══ DATASET RECORDS
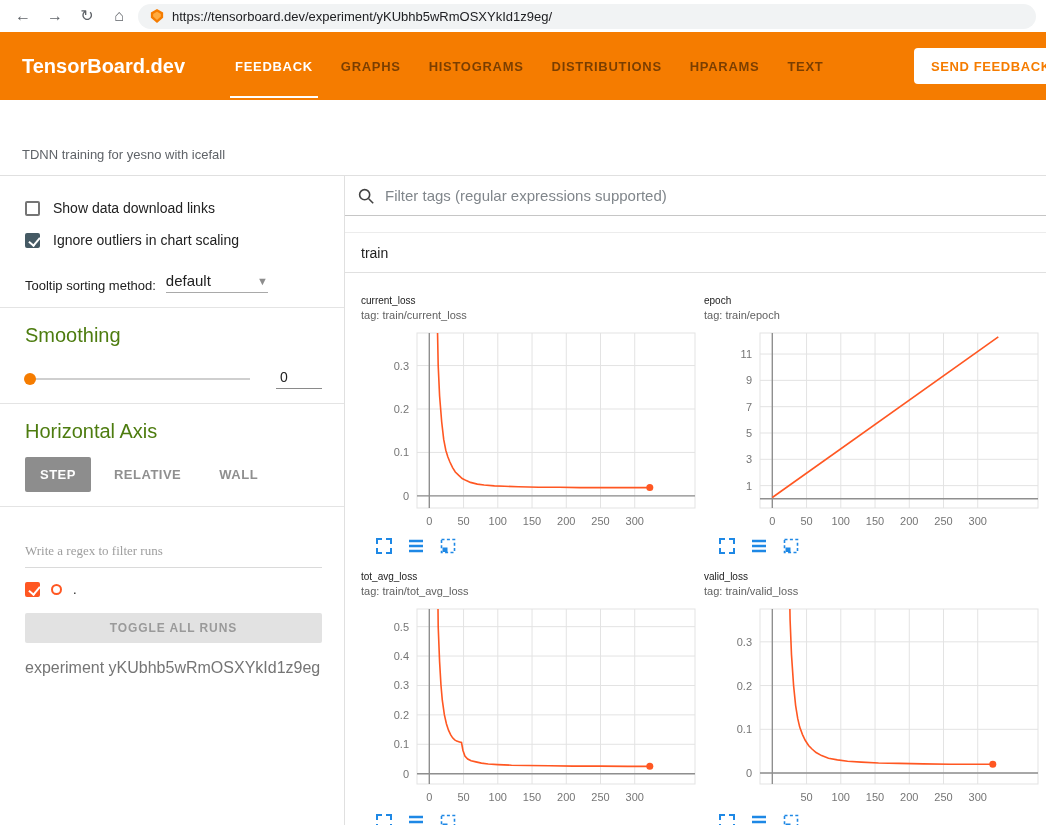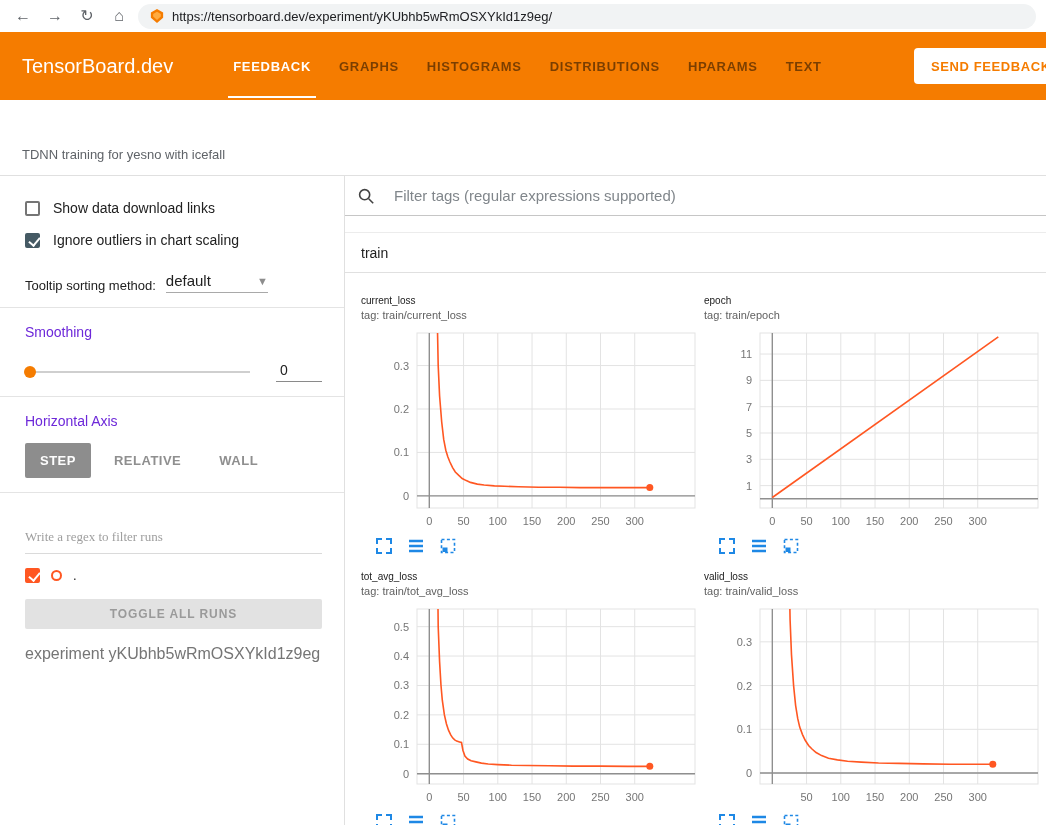--- a/index.html
+++ b/index.html
@@ -15,7 +15,7 @@
 
   
   .appbar{height:68px;background:#f57c00;display:flex;align-items:center;padding:0 22px;position:relative}
-  .brand{color:#fff;font-size:20px;font-weight:400;margin-right:46px;white-space:nowrap}
+  .brand{color:#fff;font-size:20px;font-weight:700;margin-right:36px;white-space:nowrap}
   .tabs{display:flex;height:100%}
   .tab{display:flex;align-items:center;padding:0 14px;color:rgba(0,0,0,0.5);font-size:13px;font-weight:700;letter-spacing:0.7px;position:relative;cursor:pointer;white-space:nowrap}
   .tab.active{color:#fff}

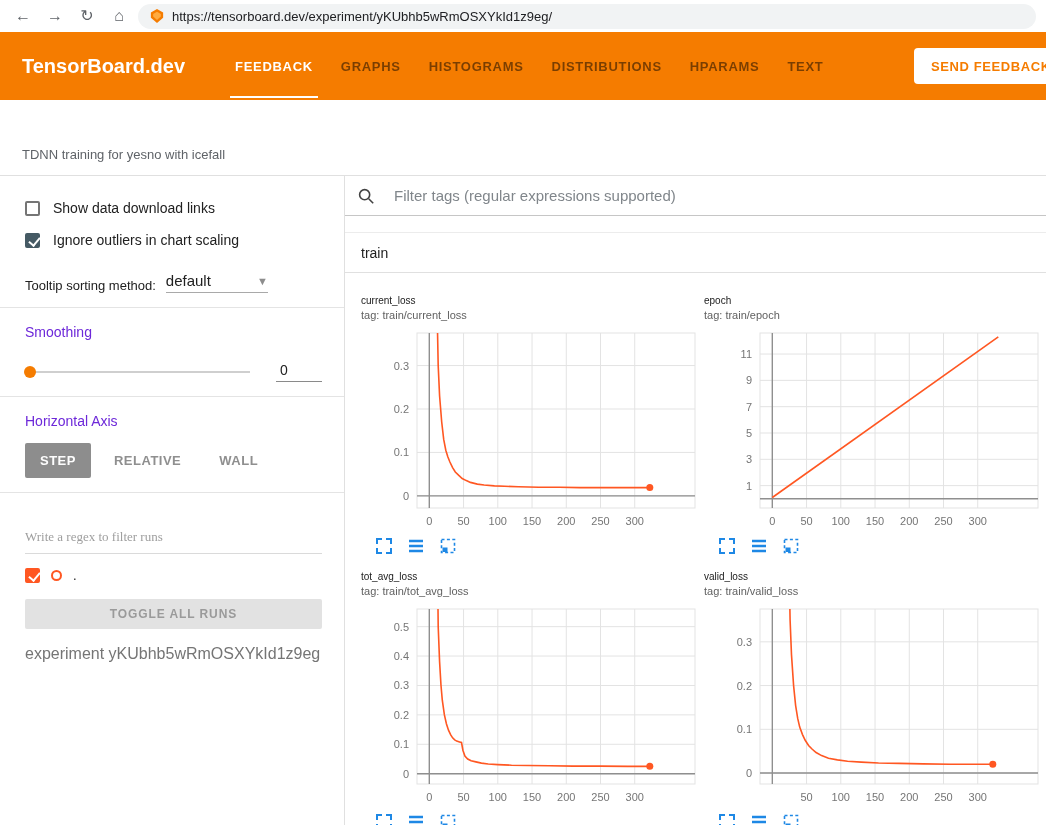--- a/index.html
+++ b/index.html
@@ -61,7 +61,7 @@
 
   
   main{flex:1;overflow:hidden;display:flex;flex-direction:column;background:#fff}
-  .filter-row{height:40px;flex:none;display:flex;align-items:center;gap:19px;padding:0 12px;border-bottom:1px solid #c6c6c6}
+  .filter-row{height:40px;flex:none;display:flex;align-items:center;gap:10px;padding:0 12px;border-bottom:1px solid #c6c6c6}
   .filter-row input{flex:1;border:none;outline:none;font-size:15px;color:#212121;font-family:inherit}
   .filter-row input::placeholder{color:#80868b}
 

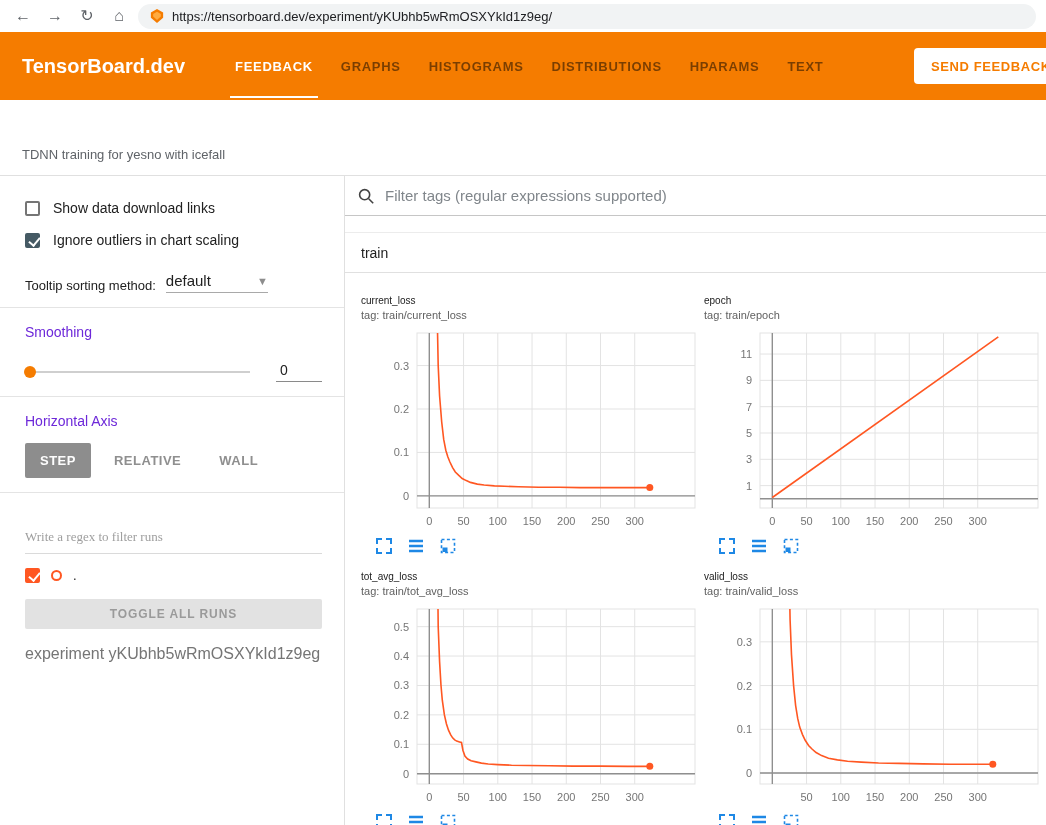--- a/index.html
+++ b/index.html
@@ -41,7 +41,7 @@
   .dropdown{margin-left:10px;width:102px;border-bottom:1px solid #a9a9a9;display:flex;justify-content:space-between;align-items:center;font-size:15px;color:#212121;padding-bottom:3px;cursor:pointer}
   .caret{color:#8d8d8d;font-size:11px}
 
-  .section-label{font-size:14px;color:#6d28d9;margin-top:16px}
+  .section-label{font-size:20px;color:#4d7c0f;margin-top:16px}
   .slider-row{display:flex;align-items:center;margin-top:22px;margin-bottom:4px}
   .slider-track{flex:1;height:2px;background:#cfcfcf;position:relative;margin-right:26px;cursor:pointer}
   .slider-thumb{position:absolute;left:-1px;top:-5px;width:12px;height:12px;border-radius:50%;background:#f57c00}

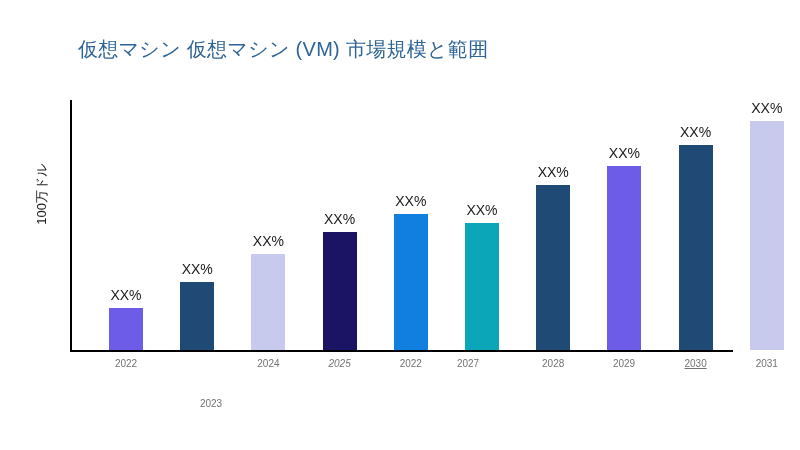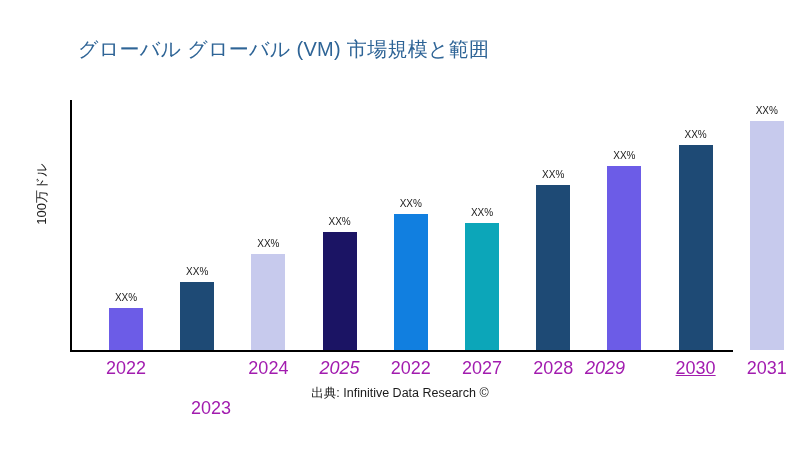--- a/index.html
+++ b/index.html
@@ -137,7 +137,7 @@
 
 <div id="chart-root">
 
-  <div id="chart-title">グローバル グローバル (VM) 市場規模と範囲</div>
+  <div id="chart-title">仮想マシン 仮想マシン (VM) 市場規模と範囲</div>
 
   <div id="y-axis-label">100万ドル</div>
 

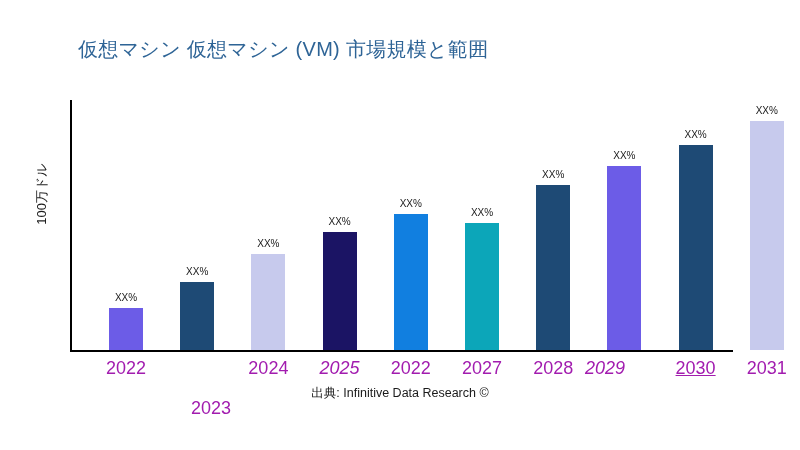--- a/index.html
+++ b/index.html
@@ -104,7 +104,7 @@
     position: absolute;
     left: 50%;
     transform: translateX(-50%);
-    font-size: 10px;
+    font-size: 14px;
     color: #1a1a1a;
     white-space: nowrap;
   }

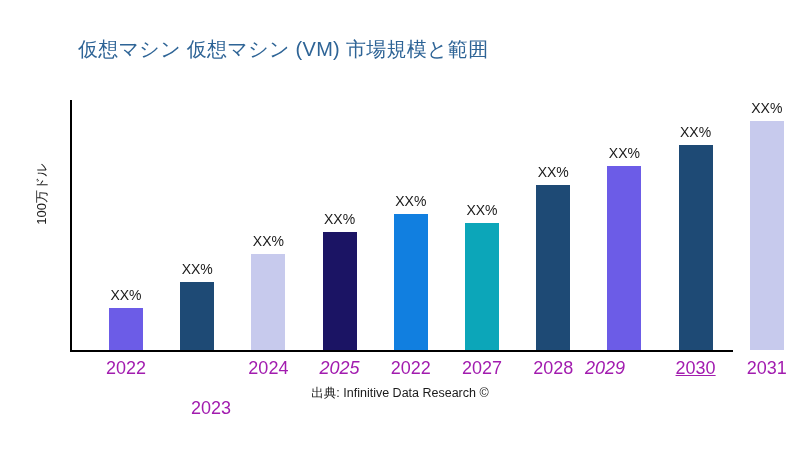--- a/index.html
+++ b/index.html
@@ -116,8 +116,8 @@
     width: 60px;
     margin-left: -13px;
     text-align: center;
-    font-size: 18px;
-    color: #a21caf;
+    font-size: 10px;
+    color: #737373;
     white-space: nowrap;
   }
 

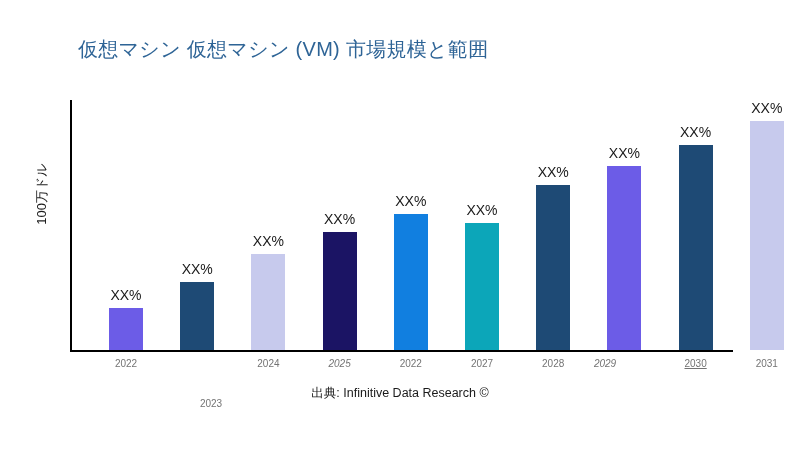--- a/index.html
+++ b/index.html
@@ -195,7 +195,7 @@
         <div class="x-tick-label" style="left: 181.4px;">2024</div>
         <div class="x-tick-label" style="left: 252.6px; font-style: italic;">2025</div>
         <div class="x-tick-label" style="left: 323.8px;">2022</div>
-        <div class="x-tick-label" style="left: 395px;">2027</div>
+        <div class="x-tick-label" style="left: 381px;">2027</div>
         <div class="x-tick-label" style="left: 466.2px; text-align: center;">2028</div>
         <div class="x-tick-label" style="left: 518px; font-style: italic;">2029</div>
         <div class="x-tick-label" style="left: 608.6px; text-decoration: underline;">2030</div>

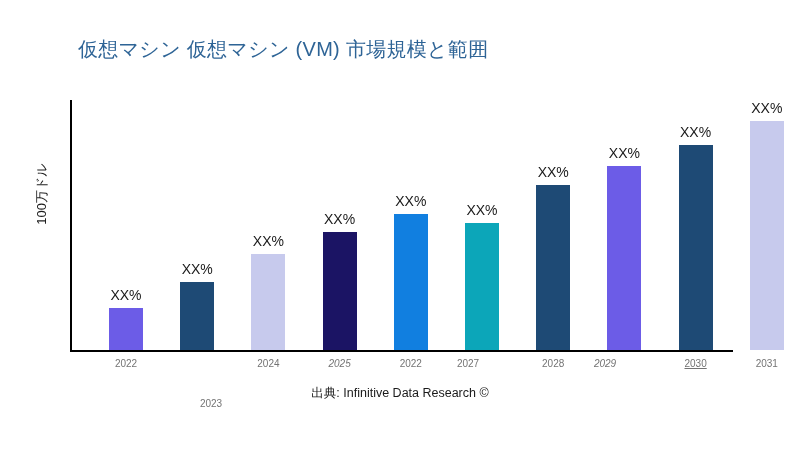--- a/index.html
+++ b/index.html
@@ -197,7 +197,7 @@
         <div class="x-tick-label" style="left: 323.8px;">2022</div>
         <div class="x-tick-label" style="left: 381px;">2027</div>
         <div class="x-tick-label" style="left: 466.2px; text-align: center;">2028</div>
-        <div class="x-tick-label" style="left: 518px; font-style: italic;">2029</div>
+        <div class="x-tick-label" style="left: 537px;">2029</div>
         <div class="x-tick-label" style="left: 608.6px; text-decoration: underline;">2030</div>
         <div class="x-tick-label" style="left: 679.8px;">2031</div>
       </div>

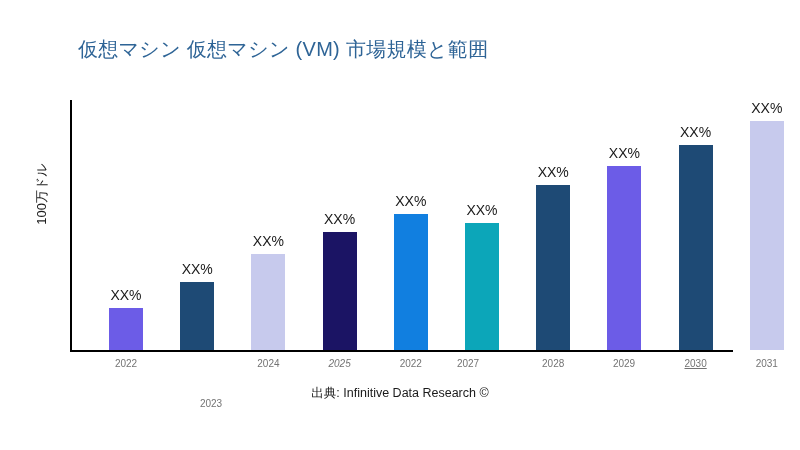--- a/index.html
+++ b/index.html
@@ -204,7 +204,6 @@
 
   </div>
 
-  <div id="source-note">出典: Infinitive Data Research ©</div>
 
 </div>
════
**PROBLEM TO SOLVE**
Take every line from the records that holds "slider" and copy it down.

**RESPONSE AREA**
   .slider-row{display:flex;align-items:center;margin-top:22px;margin-bottom:4px}
   .slider-track{flex:1;height:2px;background:#cfcfcf;position:relative;margin-right:26px;cursor:pointer}
   .slider-thumb{position:absolute;left:-1px;top:-5px;width:12px;height:12px;border-radius:50%;background:#f57c00}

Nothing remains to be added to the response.